Less than two minutes later, a second suicide attacker driving a car rigged with 50kg of explosives struck about 10 metres away, the official said.
In the chaotic aftermath, volunteers tried to extinguish bodies still aflame from the blast by covering them with their sweaters and blankets.
“The sheer scale of the destruction is an indication as to how powerful the explosives were,” Al Jazeera’s Zeina Khodr, reporting from near the site on Tuesday, said.
The official Iranian news agency, IRNA, quoted a Foreign Ministry spokesman as saying the bombings were “an inhuman crime and spiteful act done by Zionists and their mercenaries”. Israel denied any links.

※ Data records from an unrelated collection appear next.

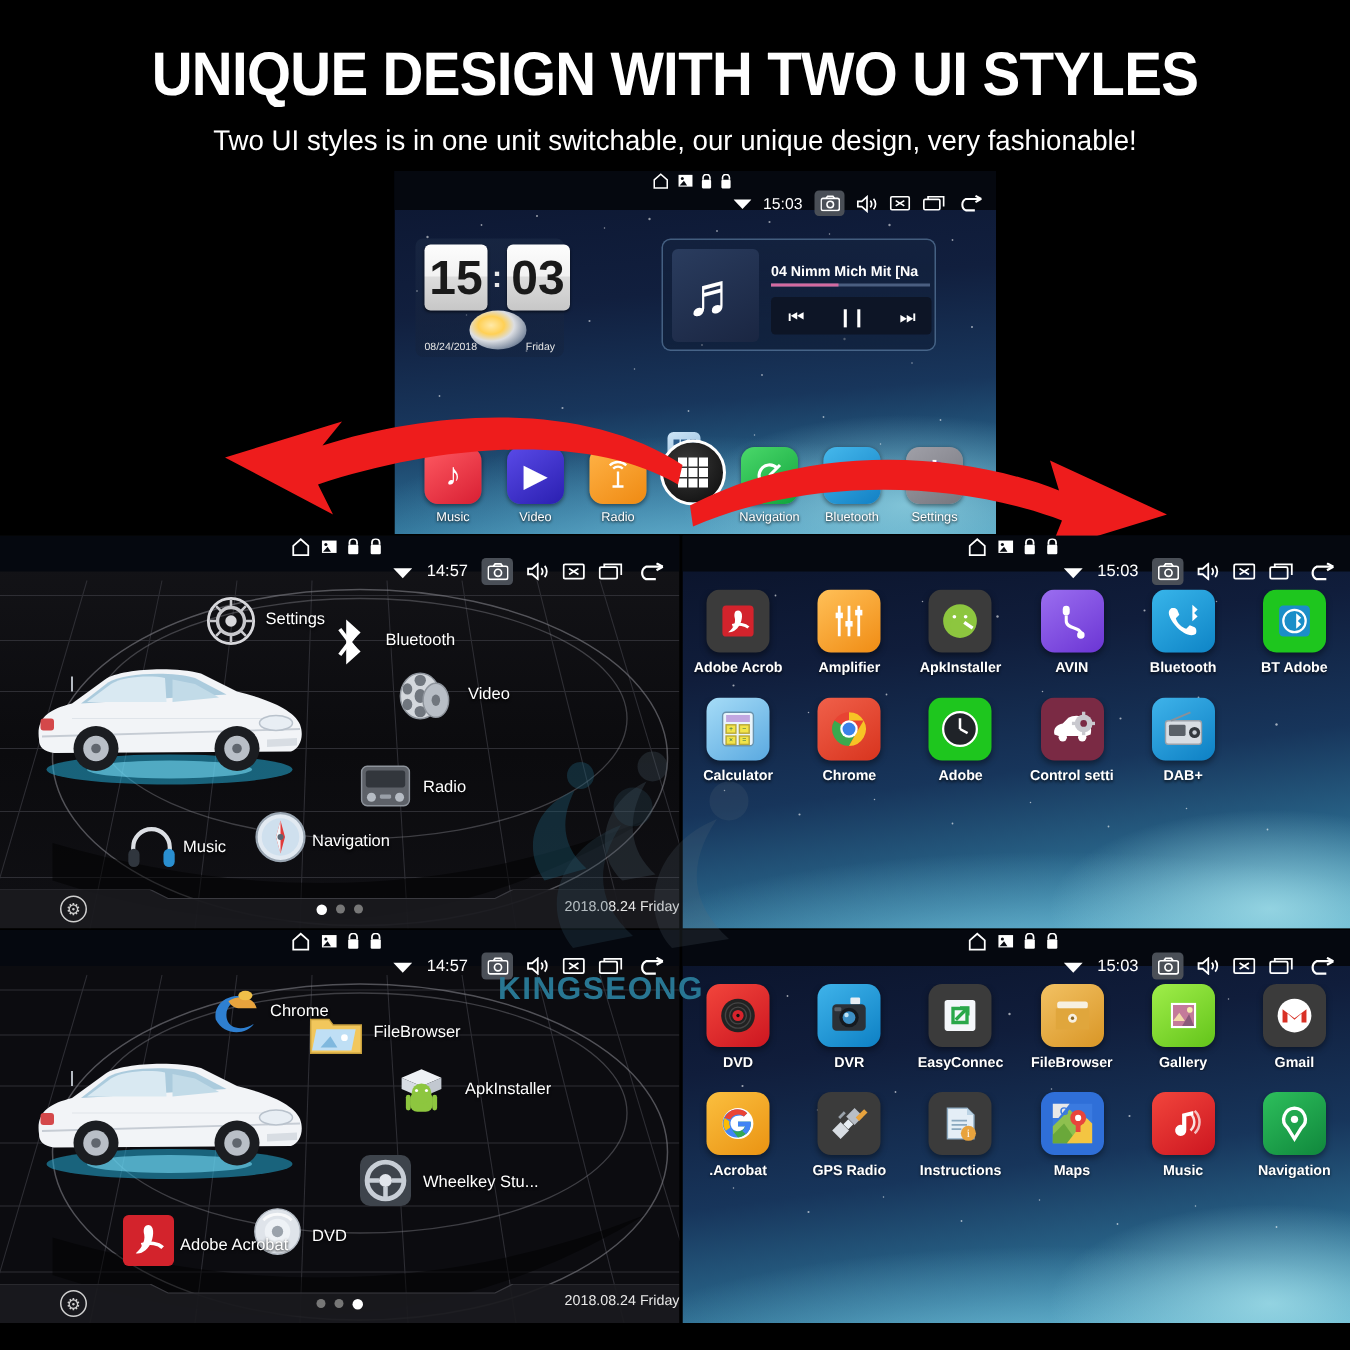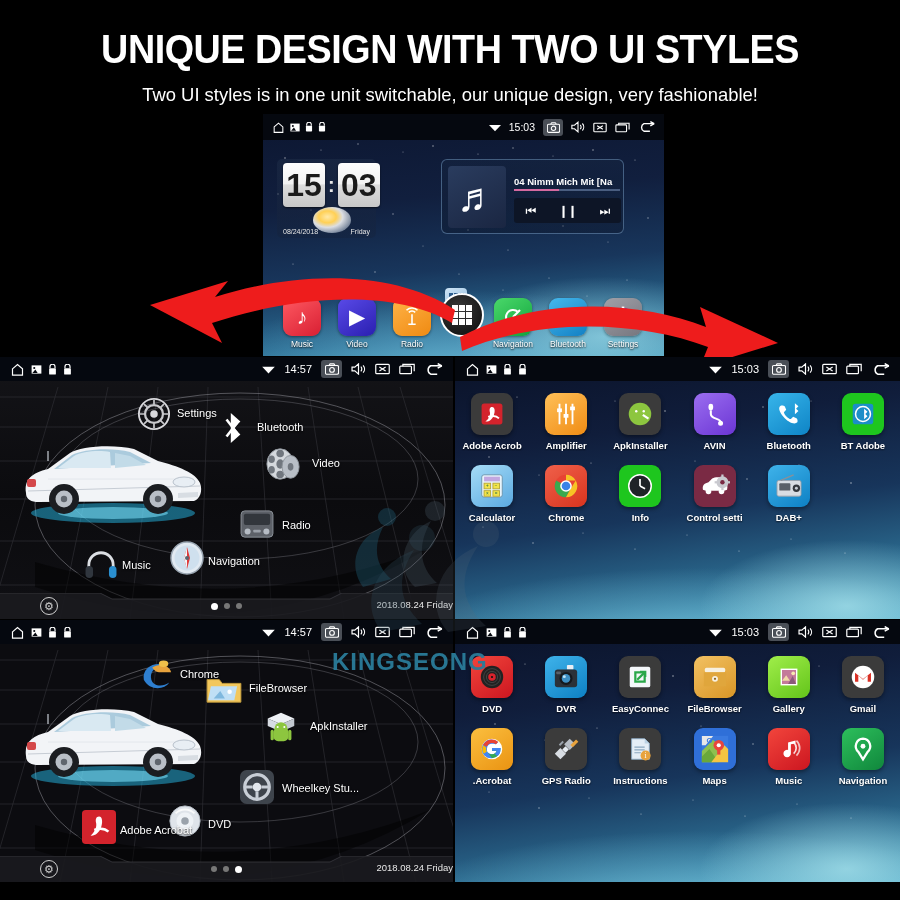--- a/index.html
+++ b/index.html
@@ -23,20 +23,21 @@
   }
 
   
   .screen { position:absolute; overflow:hidden; }
 
   
   .statusbar {
     position:absolute; left:0; top:0; width:100%;
     background:#05080f; display:flex; align-items:center;
     color:#fff;
+    flex-direction:column;
   }
   .sb-left { display:flex; align-items:center; }
   .sb-right { display:flex; align-items:center; margin-left:auto; }
   .sb-ico { display:inline-flex; align-items:center; justify-content:center; }
   .sb-time { color:#fff; font-weight:400; }
   .sb-cam { background:#4a4f57; border-radius:3px; display:inline-flex; align-items:center; justify-content:center;}
 
   
   #topScreen { left:263px; top:114px; width:401px; height:242px; }
   #topScreen .wall {
@@ -180,21 +181,21 @@
     font-size:23px; color:#fff; box-shadow:0 2px 4px rgba(0,0,0,.4);
     position:relative;
   }
   .gapp .lb {
     color:#fff; font-size:9.5px; white-space:nowrap; overflow:hidden;
     text-shadow:0 1px 2px rgba(0,0,0,.7); display:block;font-weight:bold;
   }
 
   
   #wm1 {
-    position:absolute; left:332px; top:648px; font-size:24px; font-weight:bold;
+    position:absolute; left:332px; top:648px; font-size:21px; font-weight:bold;
     color:#2a7c9a; letter-spacing:1px; opacity:.95; z-index:40;
     font-family:"Liberation Sans", sans-serif;
   }
   #wm2 {
     position:absolute; left:330px; top:520px; width:190px; height:120px;
     opacity:.35; z-index:3;
   }
 </style>
 </head>
 <body>
@@ -1042,21 +1043,21 @@
       </div>
       <span class="lb">Chrome</span>
     </div>
     <div class="gapp">
       <div class="ic" style="background:#1ec61e">
         <svg width="30" height="30" viewBox="0 0 32 32">
             <circle cx="16" cy="16" r="12" fill="#1f2328" stroke="#fff" stroke-width="1.6"></circle>
             <path d="M16 16 V8.4 M16 16 L21.4 19" stroke="#fff" stroke-width="1.8"></path>
           </svg>
       </div>
-      <span class="lb">Info</span>
+      <span class="lb">Adobe</span>
     </div>
     <div class="gapp">
       <div class="ic" style="background:#7a2a44">
         <svg width="30" height="26" viewBox="0 0 32 28">
             <path d="M3 18 C2 13 5 11 9 10 L13 6 C16 4 22 4 24 6 L27 10 C29 11 30 14 29 18 L26 19 L6 19 Z" fill="#fff"></path>
             <circle cx="9" cy="20" r="3" fill="#fff"></circle>
             <circle cx="23" cy="20" r="3" fill="#fff"></circle>
             <circle cx="24" cy="10" r="6.4" fill="#c9c9cf"></circle>
             <circle cx="24" cy="10" r="2.4" fill="#7a2a44"></circle>
             <g fill="#c9c9cf">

Syria’s government said the attacks “reek of petrodollars” – a reference to oil-rich Gulf Arab countries such as Saudi Arabia and Qatar that back the rebellion against Damascus.
‘Martyrdom operation’
The Abdullah Azzam Brigades, which has previously fired rockets at Israel from Lebanese territory, claimed responsibility for the Beirut attack in a Twitter post.
“This is a double-martyrdom operation carried out by two heroes from the heroic Sunnis of Lebanon,” Sirajeddin Zreikat, a member of the group, said.
“Operations will continue in Lebanon until two demands are met: first, withdrawing Hezbollah members from Syria; second, release our prisoners from jails of injustice in Lebanon.”
Ali Mikdad, a Hezbollah politician, told the local Lebanese staion, Al-Mayadeen TV: “We tell those who carried out the attack, you will not be able to break us. We got the message and we know who sent it and we know how to retaliate.”
The bombing is expected to pull Lebanon further into a conflict that has torn apart the deeply divided country, and came as Assad’s troops, aided by Hezbollah fighters, captured a key town near the Lebanese border from rebels.
The Syrian army’s border offensive is part of a larger government push that started last month and has seen forces loyal to Assad firmly seizing the momentum in the war, taking one rebel stronghold after another.